What about fixtures? Setup and teardown routines? shtk has got you covered too:
shtk_import unittest
shtk_unittest_add_fixture sample
sample_fixture() {
setup() {
echo "Common setup code"
echo 123 >data.txt
}
teardown() {
echo "Common cleanup code"
rm -f data.txt
}
shtk_unittest_add_test ok
ok_test() {
assert_equal 123 "$(cat data.txt)"
echo 125 >data.txt # Overwrites transient file.
}
shtk_unittest_add_test not_ok
not_ok_test() {
assert_equal 125 "$(cat data.txt)"
}
}
Running the above does as you would expect:
$ shtk build -m shtk_unittest_main demo_test.sh
$ ./demo_test
demo_test: I: Testing sample__ok...
Common setup code
Common cleanup code
demo_test: I: Testing sample__ok... PASSED
demo_test: I: Testing sample__not_ok...
Common setup code
demo_test: E: Expected value 125 but got 123
Common cleanup code
demo_test: W: Testing sample__not_ok... FAILED
demo_test: W: Ran 2 tests; 1 FAILED
Note how the setup and teardown routines were executed for each test, which means that the data.txt
file was recreated for every test case and the modifications to the file from one test didn’t impact the outcome of the other.

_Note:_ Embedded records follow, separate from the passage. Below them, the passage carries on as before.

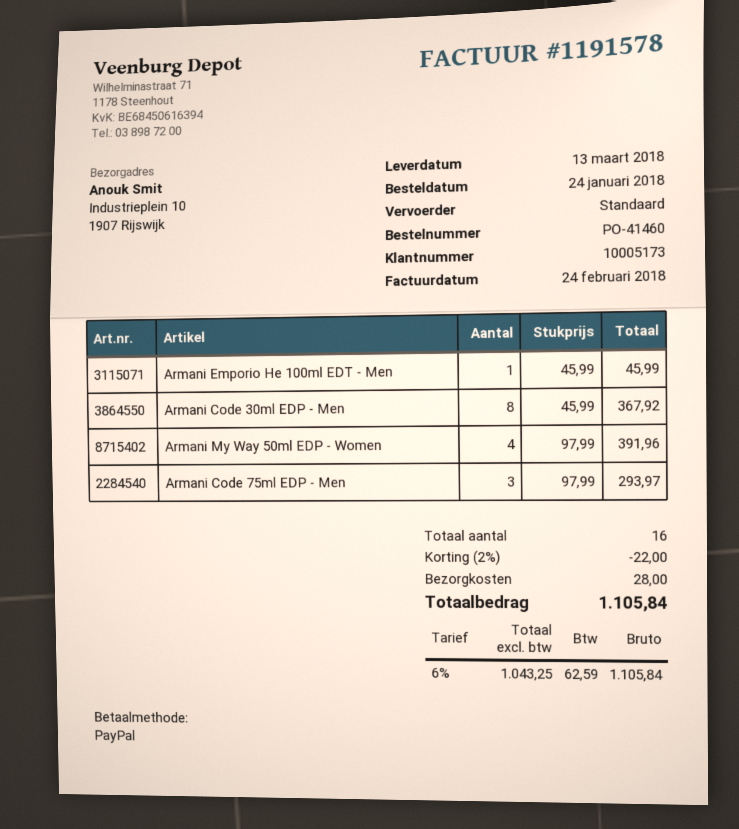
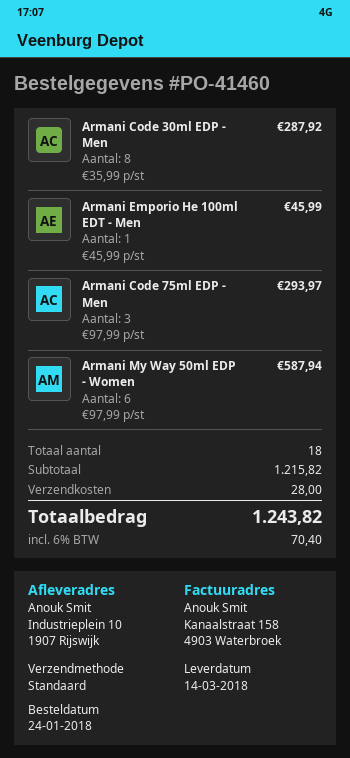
delivery date: 2018-03-13 -> 2018-03-14
Armani Code 30ml EDP - Men: 8 x 45.99 = 367.92 -> 8 x 35.99 = 287.92
Armani My Way 50ml EDP - Women: 4 x 97.99 = 391.96 -> 6 x 97.99 = 587.94
total quantity: 16 -> 18
discount: 2% = 22.00 -> none
tax: 6% = 62.59 -> 6% = 70.40
total: 1105.84 -> 1243.82

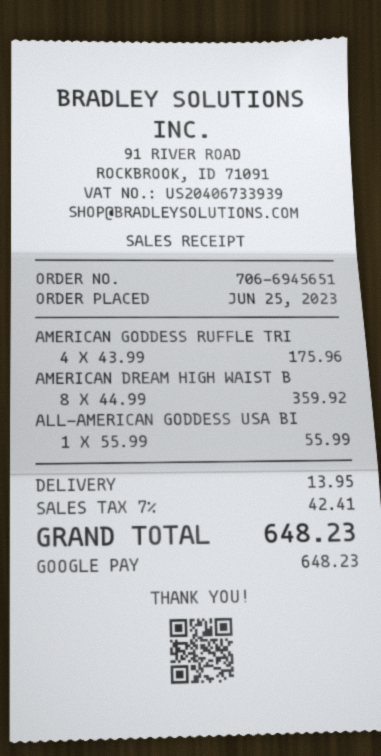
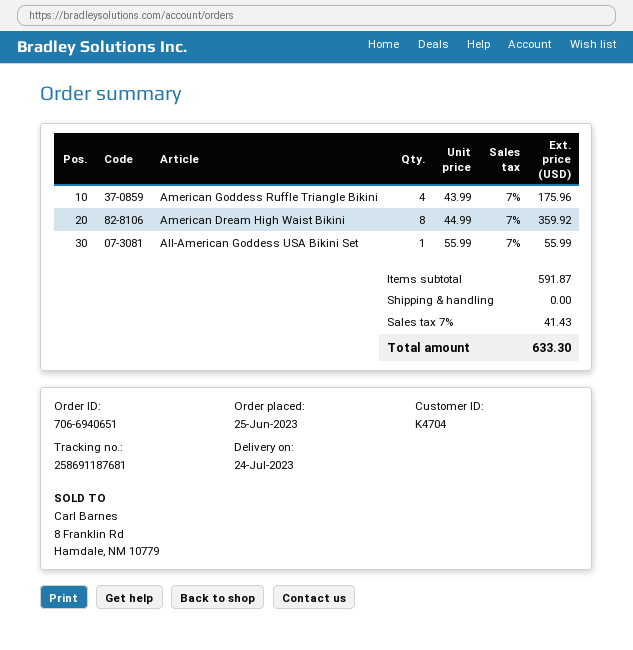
order number: 706-6945651 -> 706-6940651
shipping: 13.95 -> 0.00
tax: 7% = 42.41 -> 7% = 41.43
total: 648.23 -> 633.30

The secret sauce: assert_command
So far, everything looks very xUnit-like. We have asserts and expects; we have test setup and teardown hooks; we have fixtures. But shell scripts are uniquely suited to test the user interface of a CLI app: after all, users interact with CLI apps from the shell, so it’s only natural to use the shell to test arbitrary tools no matter what language they are written in. This is where shtk’s magic sauce comes into play.
shtk’s assert_command
check allows you to run an arbitrary command and to declaratively check its exit condition and its side-effects on stdout and stderr. The feature is inspired by AT_CHECK
in GNU Autoconf, to which I was exposed even longer ago (circa 2005) while working on the Monotone project.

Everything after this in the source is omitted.